• Task statement:
I'd like every line in the following listing that holds "Chile" copied.

(Dataset records Opens)

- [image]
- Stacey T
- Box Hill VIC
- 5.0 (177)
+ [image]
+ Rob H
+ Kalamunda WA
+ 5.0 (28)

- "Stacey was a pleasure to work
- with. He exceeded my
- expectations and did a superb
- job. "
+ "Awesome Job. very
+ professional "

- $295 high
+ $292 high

(Dataset records Closes)
(Dataset records Opens)

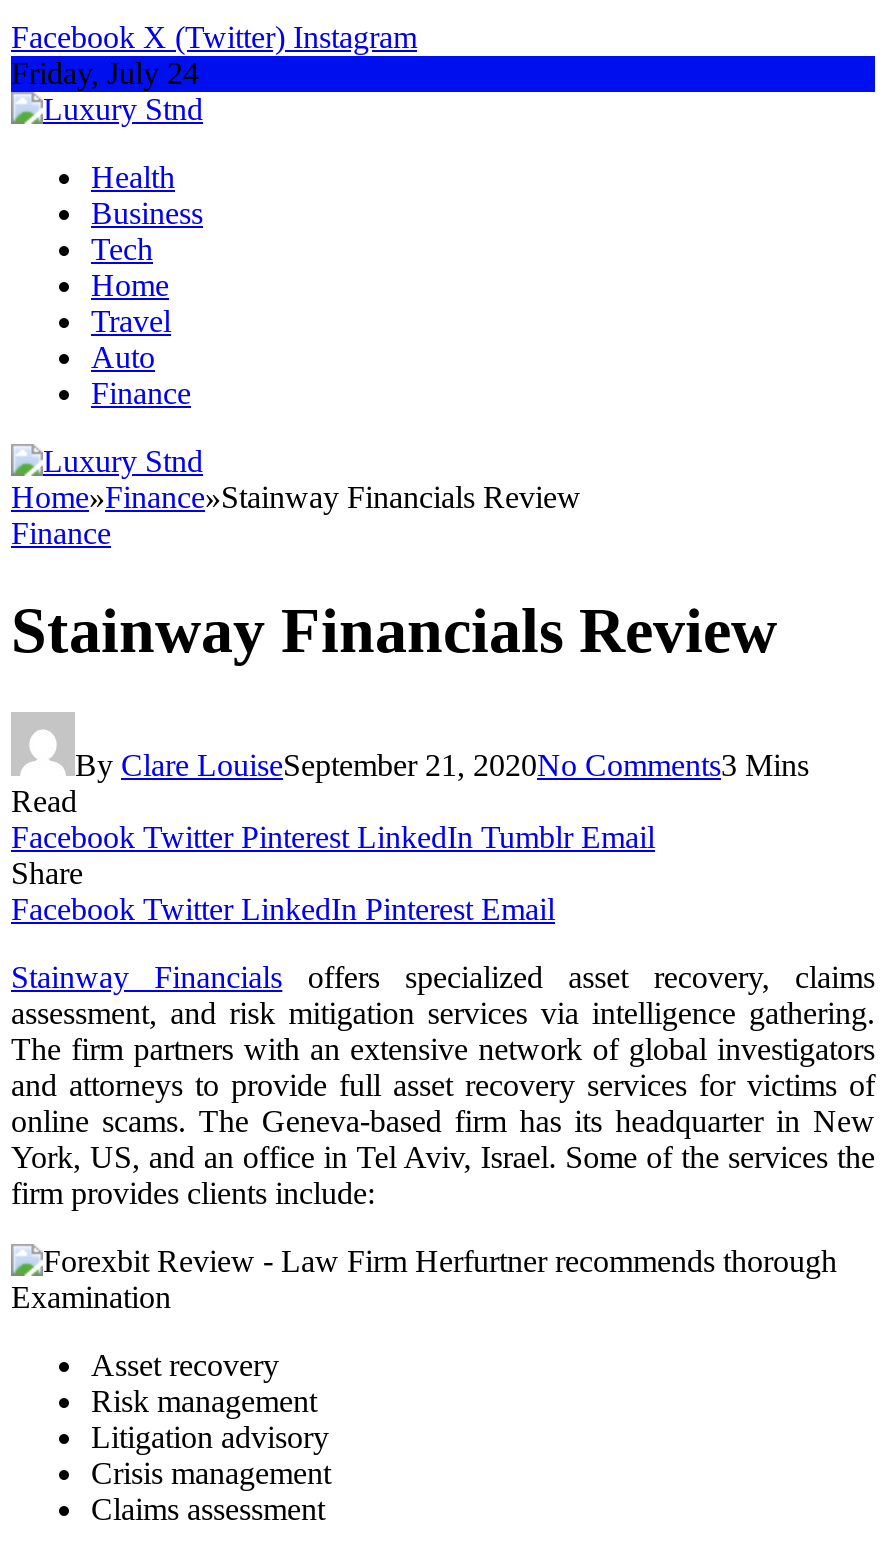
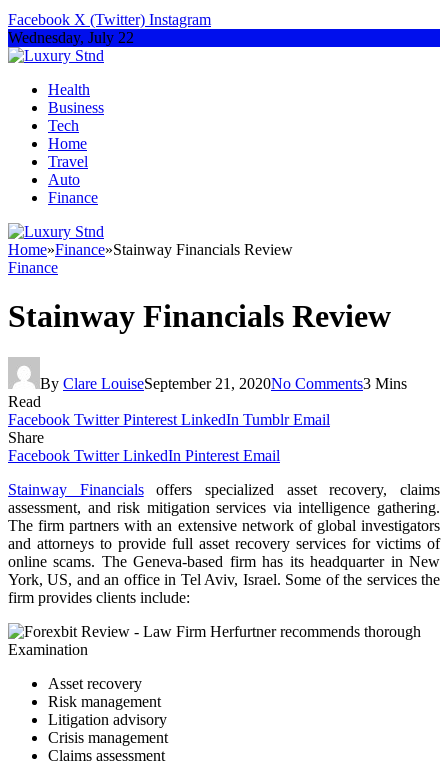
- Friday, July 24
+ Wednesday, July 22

(Dataset records Closes)
(Dataset records Opens)

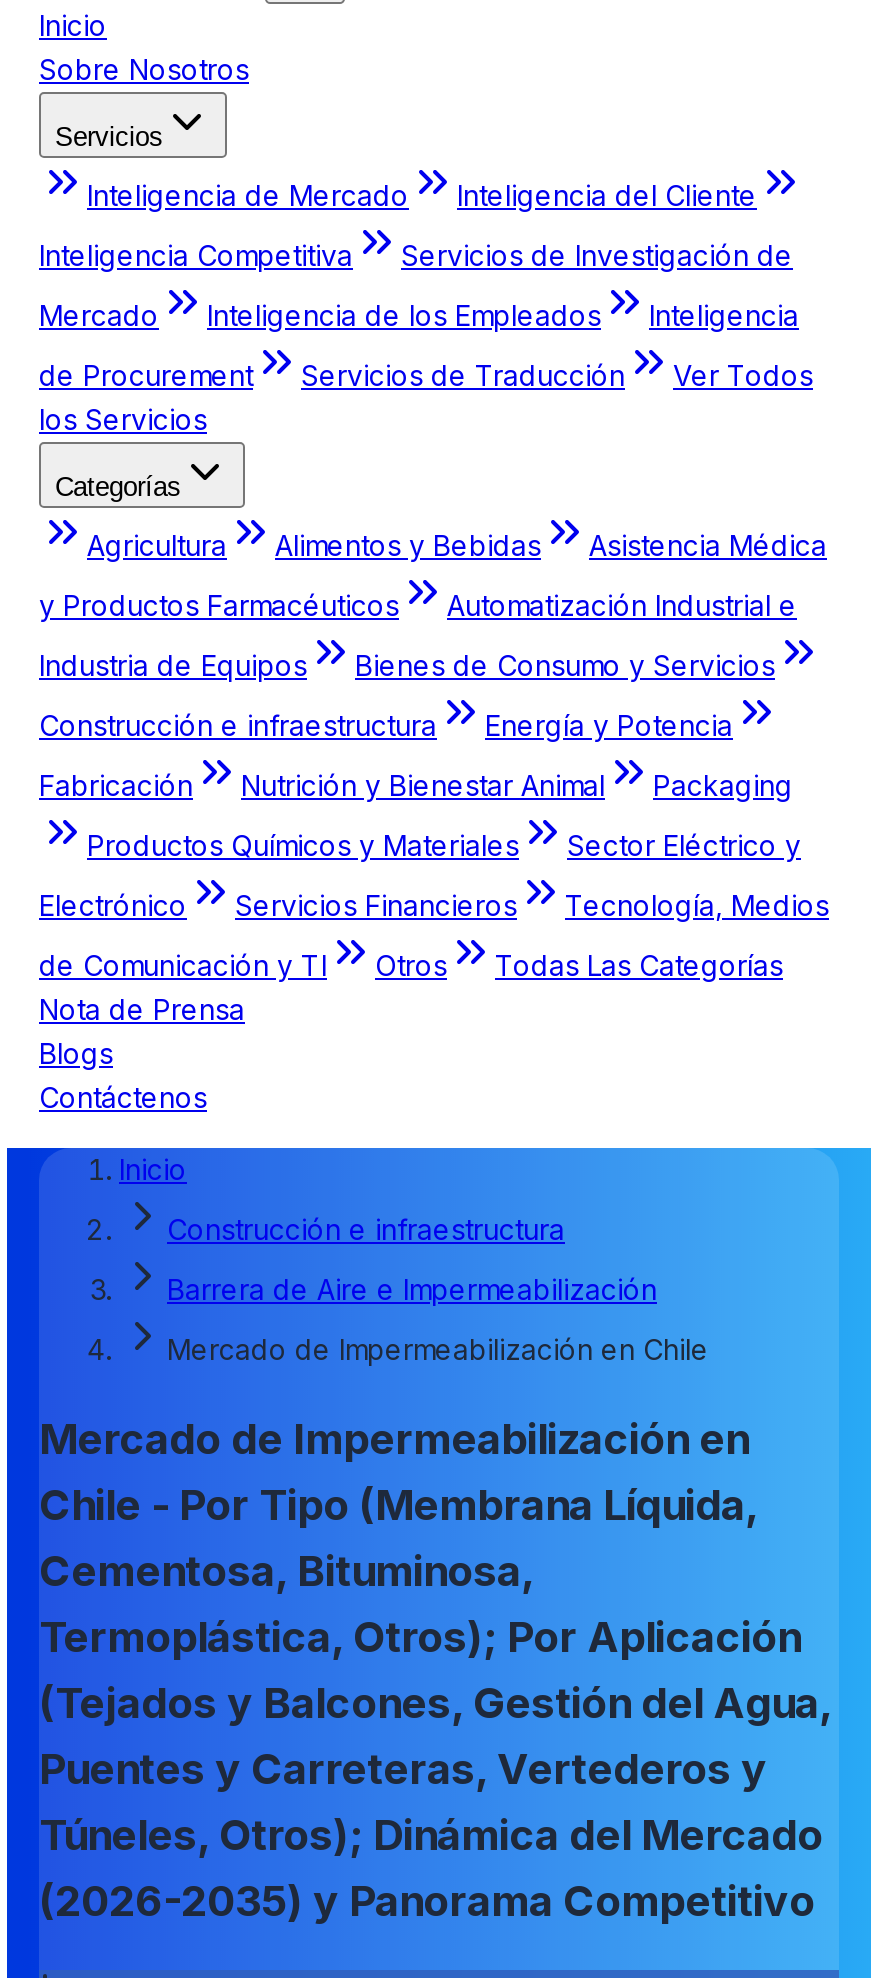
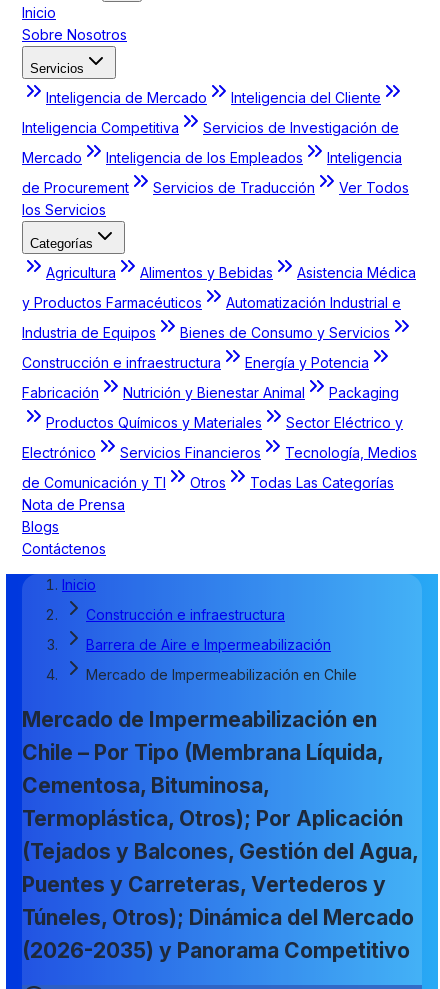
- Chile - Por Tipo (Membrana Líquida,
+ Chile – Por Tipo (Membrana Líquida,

(Dataset records Closes)

• Result:
- Chile - Por Tipo (Membrana Líquida,
+ Chile – Por Tipo (Membrana Líquida,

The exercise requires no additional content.